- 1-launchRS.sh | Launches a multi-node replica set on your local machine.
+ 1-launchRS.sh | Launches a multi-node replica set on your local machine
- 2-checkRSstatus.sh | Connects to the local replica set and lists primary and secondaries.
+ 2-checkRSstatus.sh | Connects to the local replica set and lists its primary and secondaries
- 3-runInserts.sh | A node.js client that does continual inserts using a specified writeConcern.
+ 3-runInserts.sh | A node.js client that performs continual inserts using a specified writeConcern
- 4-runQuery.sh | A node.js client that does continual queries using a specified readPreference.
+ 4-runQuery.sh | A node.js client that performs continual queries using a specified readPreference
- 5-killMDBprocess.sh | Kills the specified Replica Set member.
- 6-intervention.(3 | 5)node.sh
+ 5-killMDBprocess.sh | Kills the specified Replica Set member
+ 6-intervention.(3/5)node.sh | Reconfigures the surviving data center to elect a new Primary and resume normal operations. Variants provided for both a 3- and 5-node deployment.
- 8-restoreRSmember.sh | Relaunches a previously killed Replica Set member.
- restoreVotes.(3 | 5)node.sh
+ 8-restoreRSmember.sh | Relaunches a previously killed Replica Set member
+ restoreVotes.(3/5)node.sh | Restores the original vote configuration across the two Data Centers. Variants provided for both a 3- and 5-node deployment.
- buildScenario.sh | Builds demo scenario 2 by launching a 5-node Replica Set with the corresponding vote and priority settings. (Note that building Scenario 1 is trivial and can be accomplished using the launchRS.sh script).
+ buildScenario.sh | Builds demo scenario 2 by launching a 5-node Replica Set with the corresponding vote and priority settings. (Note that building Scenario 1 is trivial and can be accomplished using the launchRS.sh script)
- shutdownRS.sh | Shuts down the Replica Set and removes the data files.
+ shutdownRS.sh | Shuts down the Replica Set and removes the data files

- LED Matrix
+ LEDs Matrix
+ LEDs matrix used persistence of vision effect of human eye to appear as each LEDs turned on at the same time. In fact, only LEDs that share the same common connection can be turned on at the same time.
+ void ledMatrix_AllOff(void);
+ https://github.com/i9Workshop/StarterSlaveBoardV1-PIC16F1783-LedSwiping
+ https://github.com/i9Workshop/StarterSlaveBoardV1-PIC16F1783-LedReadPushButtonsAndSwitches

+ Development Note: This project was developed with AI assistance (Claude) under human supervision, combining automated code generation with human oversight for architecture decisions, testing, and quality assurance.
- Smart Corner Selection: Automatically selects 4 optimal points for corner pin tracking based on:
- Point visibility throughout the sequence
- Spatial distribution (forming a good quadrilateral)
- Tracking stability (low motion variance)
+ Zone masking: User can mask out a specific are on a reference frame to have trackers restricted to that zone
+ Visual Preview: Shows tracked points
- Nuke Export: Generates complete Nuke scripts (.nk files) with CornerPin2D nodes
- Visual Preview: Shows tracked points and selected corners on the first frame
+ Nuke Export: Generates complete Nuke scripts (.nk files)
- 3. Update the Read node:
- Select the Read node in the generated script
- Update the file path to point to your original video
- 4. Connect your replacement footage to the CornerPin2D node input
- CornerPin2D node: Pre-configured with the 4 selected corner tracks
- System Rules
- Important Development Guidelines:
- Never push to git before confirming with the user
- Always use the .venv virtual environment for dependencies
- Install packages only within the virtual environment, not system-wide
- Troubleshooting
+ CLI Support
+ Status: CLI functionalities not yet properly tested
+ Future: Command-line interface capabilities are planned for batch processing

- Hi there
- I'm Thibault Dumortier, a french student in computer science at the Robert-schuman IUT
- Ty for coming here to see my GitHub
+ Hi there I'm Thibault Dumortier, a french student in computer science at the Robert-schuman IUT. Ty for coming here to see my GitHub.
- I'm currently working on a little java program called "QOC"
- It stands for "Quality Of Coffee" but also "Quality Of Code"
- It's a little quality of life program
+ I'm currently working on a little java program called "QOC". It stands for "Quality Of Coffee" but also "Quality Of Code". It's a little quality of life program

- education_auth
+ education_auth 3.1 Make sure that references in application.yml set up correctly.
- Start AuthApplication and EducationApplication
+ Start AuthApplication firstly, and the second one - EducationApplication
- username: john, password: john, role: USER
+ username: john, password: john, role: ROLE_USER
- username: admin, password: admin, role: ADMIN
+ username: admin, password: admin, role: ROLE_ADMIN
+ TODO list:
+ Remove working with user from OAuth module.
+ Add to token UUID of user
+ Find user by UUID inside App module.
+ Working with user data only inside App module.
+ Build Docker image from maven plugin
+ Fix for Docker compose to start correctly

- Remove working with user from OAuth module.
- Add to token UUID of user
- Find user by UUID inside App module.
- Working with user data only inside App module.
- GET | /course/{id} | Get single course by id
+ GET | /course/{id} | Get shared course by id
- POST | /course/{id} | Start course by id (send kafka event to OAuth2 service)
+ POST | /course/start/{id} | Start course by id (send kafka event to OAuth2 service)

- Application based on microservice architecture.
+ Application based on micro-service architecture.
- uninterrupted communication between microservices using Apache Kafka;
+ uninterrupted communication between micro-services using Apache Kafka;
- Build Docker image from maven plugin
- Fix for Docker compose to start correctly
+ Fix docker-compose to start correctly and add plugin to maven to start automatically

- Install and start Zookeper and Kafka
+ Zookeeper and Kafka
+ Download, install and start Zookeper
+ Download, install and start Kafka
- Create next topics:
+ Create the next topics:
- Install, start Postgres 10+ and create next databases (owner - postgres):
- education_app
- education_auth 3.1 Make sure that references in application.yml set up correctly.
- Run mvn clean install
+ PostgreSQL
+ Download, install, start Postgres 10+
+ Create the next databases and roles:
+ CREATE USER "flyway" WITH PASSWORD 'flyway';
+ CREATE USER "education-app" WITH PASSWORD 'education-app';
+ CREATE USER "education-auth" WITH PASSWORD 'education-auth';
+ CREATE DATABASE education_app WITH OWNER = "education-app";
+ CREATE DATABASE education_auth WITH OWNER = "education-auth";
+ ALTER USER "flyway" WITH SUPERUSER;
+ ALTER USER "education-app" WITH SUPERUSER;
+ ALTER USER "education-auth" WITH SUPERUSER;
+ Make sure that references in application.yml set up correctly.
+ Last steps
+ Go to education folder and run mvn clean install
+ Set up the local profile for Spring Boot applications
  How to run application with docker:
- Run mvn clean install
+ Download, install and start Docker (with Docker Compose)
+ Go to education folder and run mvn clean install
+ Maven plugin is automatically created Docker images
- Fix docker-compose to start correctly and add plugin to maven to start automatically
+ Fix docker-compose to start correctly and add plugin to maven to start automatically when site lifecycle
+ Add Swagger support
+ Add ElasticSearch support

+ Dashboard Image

▬▬▬▬▬▬

Of the lines above, extract only those from the line with "- System Rules" to the line with "john, role: ROLE_USER", both included, exactly as written.

Task solution →
- System Rules
- Important Development Guidelines:
- Never push to git before confirming with the user
- Always use the .venv virtual environment for dependencies
- Install packages only within the virtual environment, not system-wide
- Troubleshooting
+ CLI Support
+ Status: CLI functionalities not yet properly tested
+ Future: Command-line interface capabilities are planned for batch processing

- Hi there
- I'm Thibault Dumortier, a french student in computer science at the Robert-schuman IUT
- Ty for coming here to see my GitHub
+ Hi there I'm Thibault Dumortier, a french student in computer science at the Robert-schuman IUT. Ty for coming here to see my GitHub.
- I'm currently working on a little java program called "QOC"
- It stands for "Quality Of Coffee" but also "Quality Of Code"
- It's a little quality of life program
+ I'm currently working on a little java program called "QOC". It stands for "Quality Of Coffee" but also "Quality Of Code". It's a little quality of life program

- education_auth
+ education_auth 3.1 Make sure that references in application.yml set up correctly.
- Start AuthApplication and EducationApplication
+ Start AuthApplication firstly, and the second one - EducationApplication
- username: john, password: john, role: USER
+ username: john, password: john, role: ROLE_USER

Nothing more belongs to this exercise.